> PROBLEM DESCRIPTION: The job is to find each line of the records below that includes the word "first" and copy it.
(SUPPLIED DATA Opens)
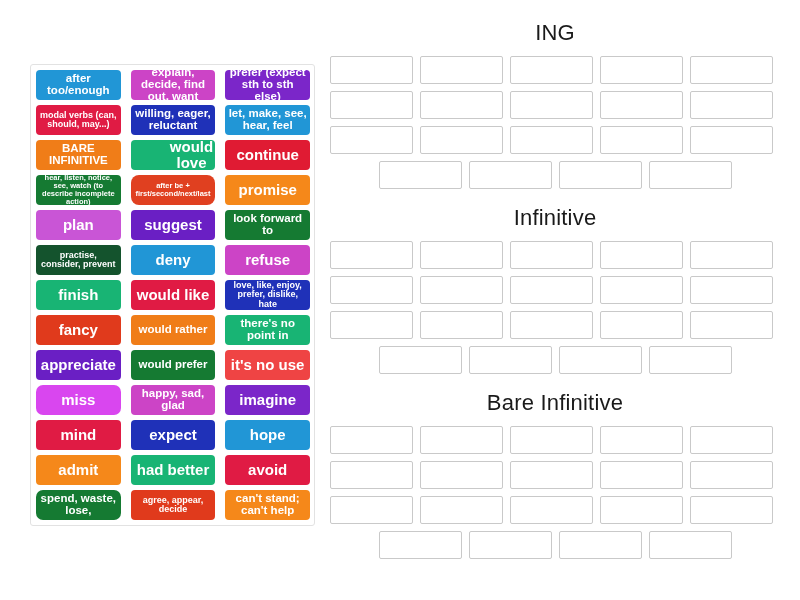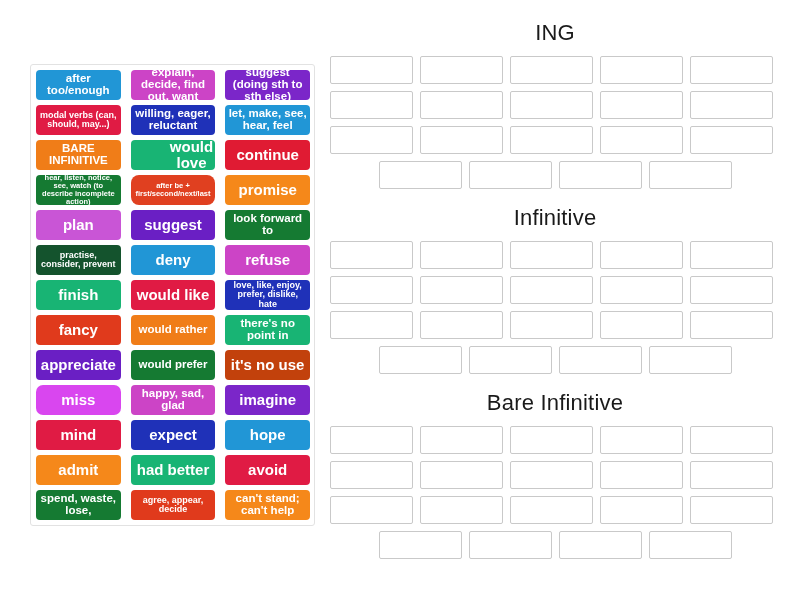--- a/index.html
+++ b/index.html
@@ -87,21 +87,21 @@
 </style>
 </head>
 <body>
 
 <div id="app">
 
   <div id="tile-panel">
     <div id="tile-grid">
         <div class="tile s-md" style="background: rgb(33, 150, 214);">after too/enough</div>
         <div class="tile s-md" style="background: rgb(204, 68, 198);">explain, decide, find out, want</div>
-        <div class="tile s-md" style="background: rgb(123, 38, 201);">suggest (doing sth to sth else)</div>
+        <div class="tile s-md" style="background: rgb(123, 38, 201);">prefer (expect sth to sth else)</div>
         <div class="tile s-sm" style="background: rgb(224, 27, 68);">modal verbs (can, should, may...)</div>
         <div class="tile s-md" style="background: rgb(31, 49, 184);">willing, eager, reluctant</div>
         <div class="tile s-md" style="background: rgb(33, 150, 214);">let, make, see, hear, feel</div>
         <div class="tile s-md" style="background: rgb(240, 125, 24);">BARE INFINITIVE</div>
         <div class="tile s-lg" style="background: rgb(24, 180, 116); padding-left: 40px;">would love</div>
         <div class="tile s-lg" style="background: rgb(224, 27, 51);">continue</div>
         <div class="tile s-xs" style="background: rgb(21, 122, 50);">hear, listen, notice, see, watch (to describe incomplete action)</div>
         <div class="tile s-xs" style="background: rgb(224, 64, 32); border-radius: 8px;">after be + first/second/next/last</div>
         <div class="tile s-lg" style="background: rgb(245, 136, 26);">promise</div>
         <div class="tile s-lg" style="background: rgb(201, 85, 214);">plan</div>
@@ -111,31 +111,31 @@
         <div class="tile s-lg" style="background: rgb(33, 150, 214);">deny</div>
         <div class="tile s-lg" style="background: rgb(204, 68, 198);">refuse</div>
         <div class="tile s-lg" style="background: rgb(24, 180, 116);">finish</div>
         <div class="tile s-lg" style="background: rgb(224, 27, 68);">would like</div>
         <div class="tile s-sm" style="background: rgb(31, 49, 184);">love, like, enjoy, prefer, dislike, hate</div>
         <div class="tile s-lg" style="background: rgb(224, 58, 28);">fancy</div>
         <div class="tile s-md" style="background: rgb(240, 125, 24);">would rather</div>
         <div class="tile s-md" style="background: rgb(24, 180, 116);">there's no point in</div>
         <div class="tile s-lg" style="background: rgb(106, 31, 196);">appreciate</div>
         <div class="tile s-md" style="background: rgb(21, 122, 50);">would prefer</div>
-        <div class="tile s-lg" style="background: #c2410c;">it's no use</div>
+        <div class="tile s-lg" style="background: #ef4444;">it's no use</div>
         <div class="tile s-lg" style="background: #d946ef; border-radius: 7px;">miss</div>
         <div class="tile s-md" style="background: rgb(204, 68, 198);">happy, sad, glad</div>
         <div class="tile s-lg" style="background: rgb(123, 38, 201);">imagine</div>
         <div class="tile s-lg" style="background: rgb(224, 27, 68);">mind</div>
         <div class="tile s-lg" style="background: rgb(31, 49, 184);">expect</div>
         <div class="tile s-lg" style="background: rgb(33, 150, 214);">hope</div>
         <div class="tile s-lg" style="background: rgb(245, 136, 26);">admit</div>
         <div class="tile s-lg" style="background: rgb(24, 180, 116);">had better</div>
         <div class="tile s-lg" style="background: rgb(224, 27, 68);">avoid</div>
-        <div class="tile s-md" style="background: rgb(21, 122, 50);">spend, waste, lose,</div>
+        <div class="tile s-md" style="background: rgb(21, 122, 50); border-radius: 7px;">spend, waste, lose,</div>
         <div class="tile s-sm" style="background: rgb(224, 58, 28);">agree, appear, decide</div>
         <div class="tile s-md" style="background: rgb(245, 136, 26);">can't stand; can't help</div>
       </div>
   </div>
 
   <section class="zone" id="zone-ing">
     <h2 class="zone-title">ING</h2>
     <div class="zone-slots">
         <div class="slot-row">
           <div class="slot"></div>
(SUPPLIED DATA Closes)
(SUPPLIED DATA Opens)
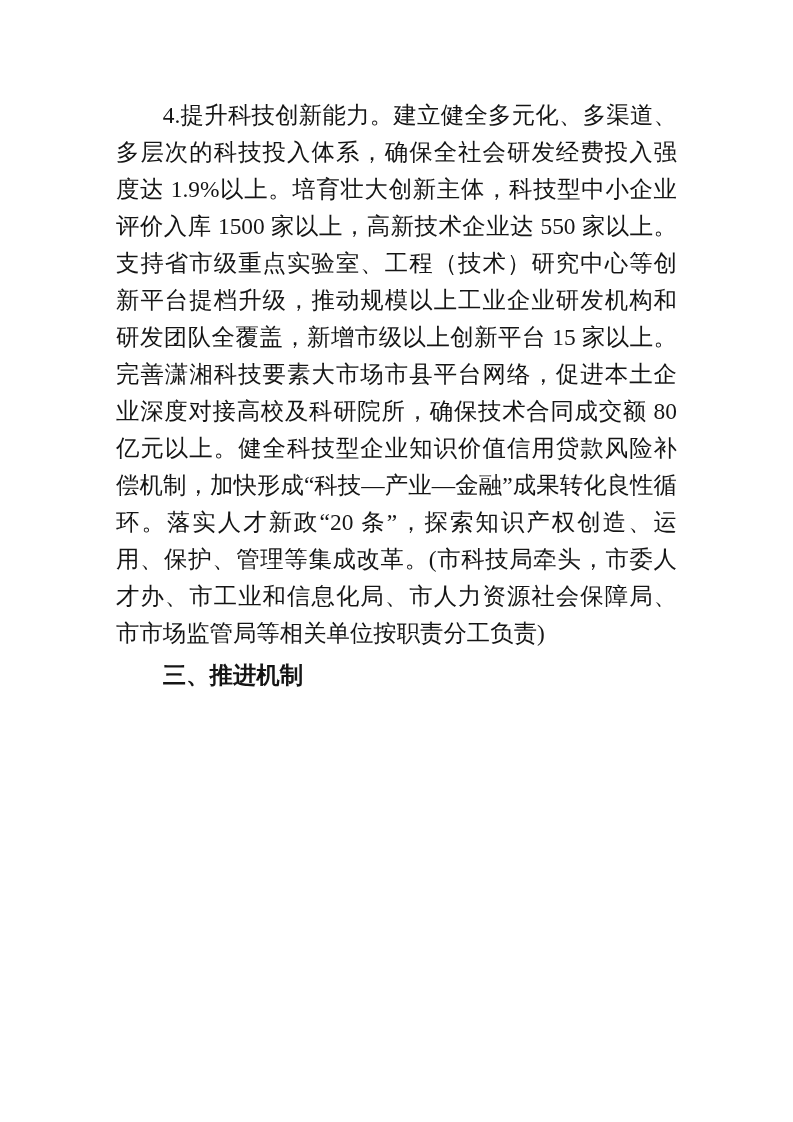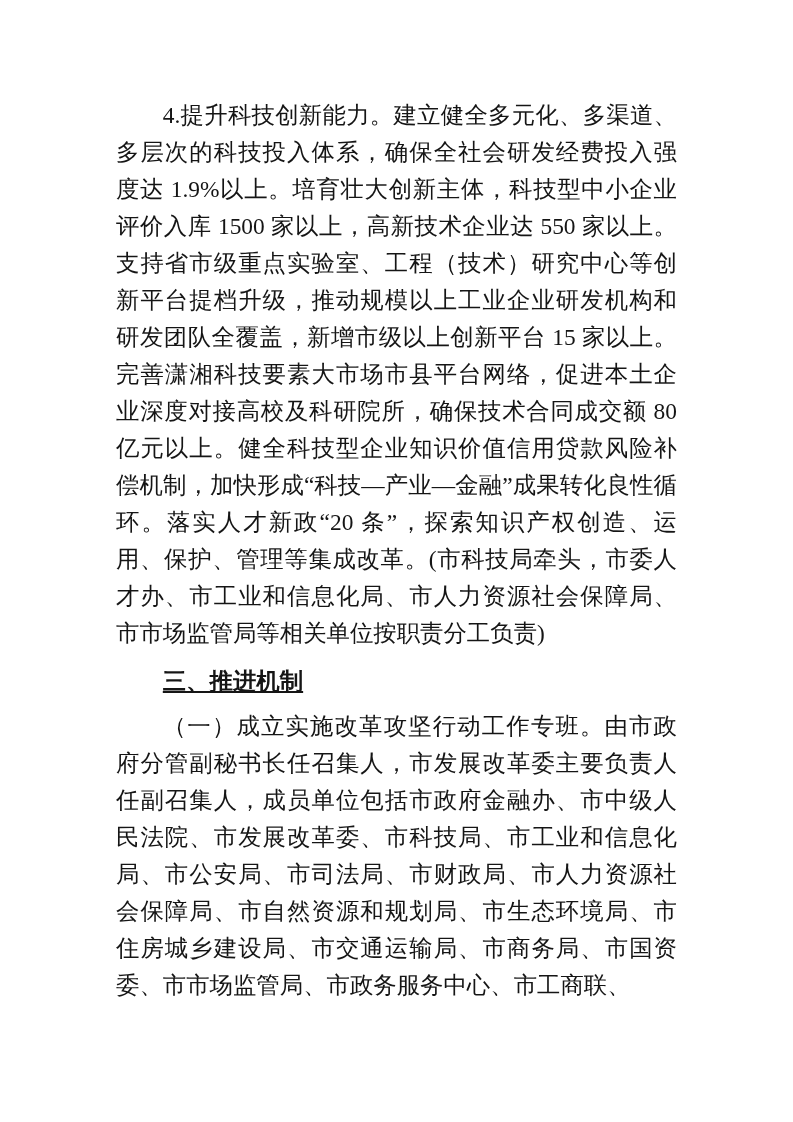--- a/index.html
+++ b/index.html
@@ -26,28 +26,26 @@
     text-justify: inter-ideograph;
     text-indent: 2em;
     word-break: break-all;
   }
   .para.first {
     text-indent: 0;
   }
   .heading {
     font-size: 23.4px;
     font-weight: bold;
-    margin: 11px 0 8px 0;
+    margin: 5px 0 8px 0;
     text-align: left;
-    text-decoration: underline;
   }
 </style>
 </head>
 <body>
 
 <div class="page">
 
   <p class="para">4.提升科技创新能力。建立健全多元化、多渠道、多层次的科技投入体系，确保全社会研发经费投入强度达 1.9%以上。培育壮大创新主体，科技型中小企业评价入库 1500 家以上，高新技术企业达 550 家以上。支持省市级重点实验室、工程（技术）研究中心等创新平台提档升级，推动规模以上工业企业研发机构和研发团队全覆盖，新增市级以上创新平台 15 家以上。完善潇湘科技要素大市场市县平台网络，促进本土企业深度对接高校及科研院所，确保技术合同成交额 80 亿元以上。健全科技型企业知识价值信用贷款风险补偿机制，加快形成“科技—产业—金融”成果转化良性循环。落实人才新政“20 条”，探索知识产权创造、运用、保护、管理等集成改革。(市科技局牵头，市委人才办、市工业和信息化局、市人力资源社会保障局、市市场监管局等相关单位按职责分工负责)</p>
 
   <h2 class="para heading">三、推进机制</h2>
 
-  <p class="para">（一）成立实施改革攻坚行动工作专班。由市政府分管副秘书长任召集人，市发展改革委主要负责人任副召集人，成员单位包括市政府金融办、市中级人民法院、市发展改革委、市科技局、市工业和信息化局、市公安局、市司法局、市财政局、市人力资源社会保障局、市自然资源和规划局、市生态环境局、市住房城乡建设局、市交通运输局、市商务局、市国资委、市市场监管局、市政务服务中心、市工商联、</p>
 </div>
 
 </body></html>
(SUPPLIED DATA Closes)
(SUPPLIED DATA Opens)
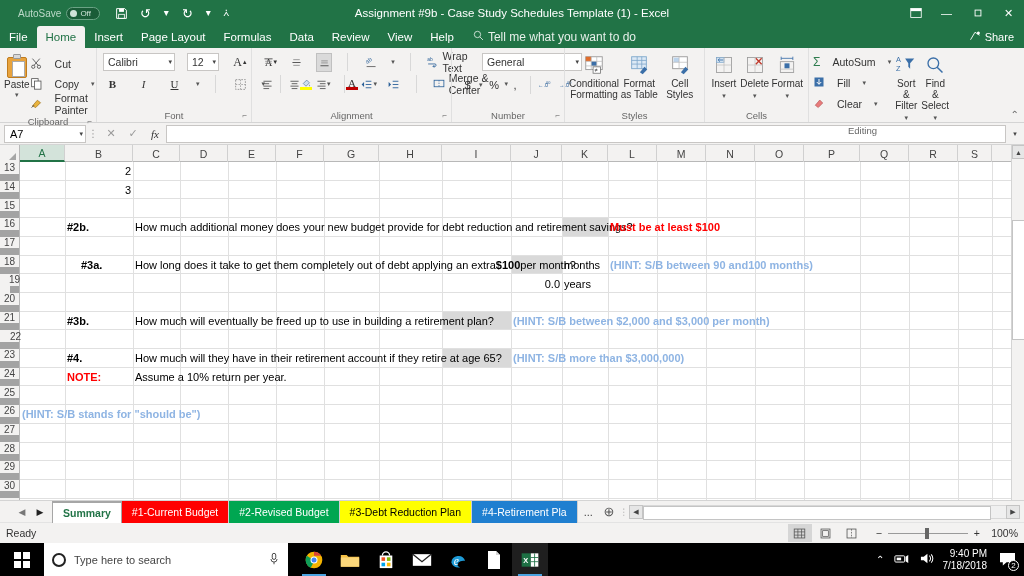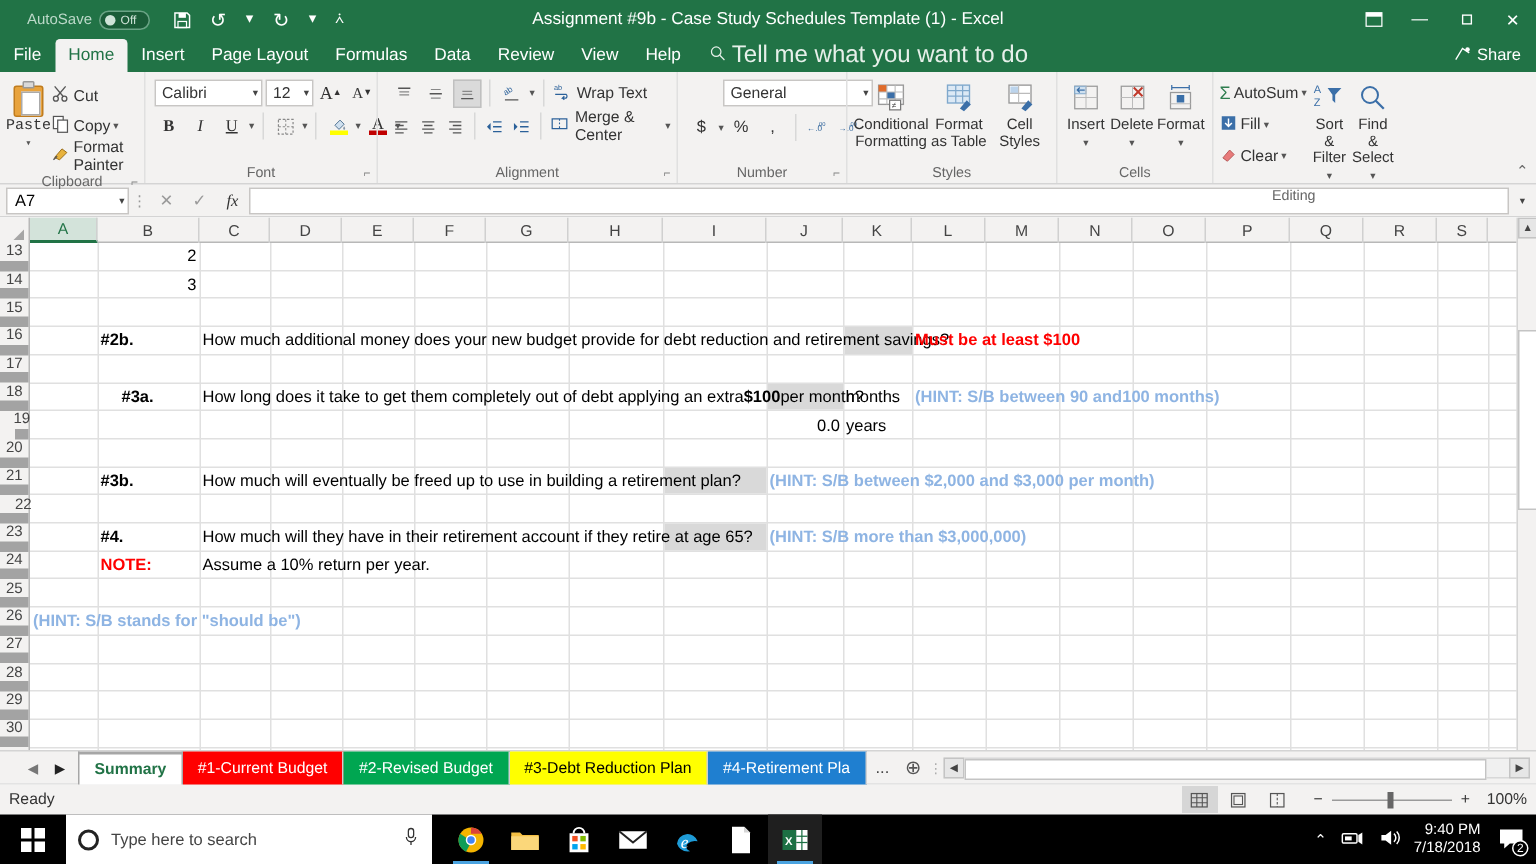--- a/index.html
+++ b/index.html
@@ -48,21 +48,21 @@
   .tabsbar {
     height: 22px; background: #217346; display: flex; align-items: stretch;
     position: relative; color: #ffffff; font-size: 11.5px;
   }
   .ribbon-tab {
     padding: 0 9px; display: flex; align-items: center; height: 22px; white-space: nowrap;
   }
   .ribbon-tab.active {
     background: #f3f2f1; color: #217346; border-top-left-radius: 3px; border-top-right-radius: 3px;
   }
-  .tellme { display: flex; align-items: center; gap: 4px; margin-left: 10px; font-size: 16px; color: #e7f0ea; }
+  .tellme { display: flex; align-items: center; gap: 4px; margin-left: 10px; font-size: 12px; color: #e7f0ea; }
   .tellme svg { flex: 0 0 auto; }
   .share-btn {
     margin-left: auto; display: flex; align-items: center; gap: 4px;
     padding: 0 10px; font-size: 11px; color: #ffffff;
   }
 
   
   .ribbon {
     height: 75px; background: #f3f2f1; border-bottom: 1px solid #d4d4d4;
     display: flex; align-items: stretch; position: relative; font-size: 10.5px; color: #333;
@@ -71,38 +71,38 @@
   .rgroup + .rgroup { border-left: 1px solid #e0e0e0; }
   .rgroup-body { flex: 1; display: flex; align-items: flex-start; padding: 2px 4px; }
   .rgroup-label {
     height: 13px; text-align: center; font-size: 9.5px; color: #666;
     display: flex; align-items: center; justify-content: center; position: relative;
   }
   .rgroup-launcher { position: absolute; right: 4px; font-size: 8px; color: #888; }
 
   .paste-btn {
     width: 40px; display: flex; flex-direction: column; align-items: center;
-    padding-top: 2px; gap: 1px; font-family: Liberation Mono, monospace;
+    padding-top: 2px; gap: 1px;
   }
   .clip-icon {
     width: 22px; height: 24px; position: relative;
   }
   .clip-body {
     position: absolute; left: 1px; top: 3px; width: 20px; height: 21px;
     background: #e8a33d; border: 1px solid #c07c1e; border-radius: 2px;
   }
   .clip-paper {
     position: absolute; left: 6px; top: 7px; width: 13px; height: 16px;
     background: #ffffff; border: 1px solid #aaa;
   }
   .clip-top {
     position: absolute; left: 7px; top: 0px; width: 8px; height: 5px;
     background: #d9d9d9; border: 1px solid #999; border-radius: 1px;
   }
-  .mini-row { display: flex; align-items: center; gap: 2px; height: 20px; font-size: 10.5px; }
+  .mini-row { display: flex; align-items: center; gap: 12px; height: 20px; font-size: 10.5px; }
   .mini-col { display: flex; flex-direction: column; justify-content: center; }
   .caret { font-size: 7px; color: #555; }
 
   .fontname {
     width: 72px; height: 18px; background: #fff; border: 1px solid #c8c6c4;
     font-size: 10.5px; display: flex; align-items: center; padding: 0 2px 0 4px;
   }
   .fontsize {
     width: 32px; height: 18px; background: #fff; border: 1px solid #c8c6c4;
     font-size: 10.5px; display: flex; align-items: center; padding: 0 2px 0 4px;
(SUPPLIED DATA Closes)
> SOLUTION TO THIS PROBLEM:
         <div class="tile s-xs" style="background: rgb(224, 64, 32); border-radius: 8px;">after be + first/second/next/last</div>
   .para.first {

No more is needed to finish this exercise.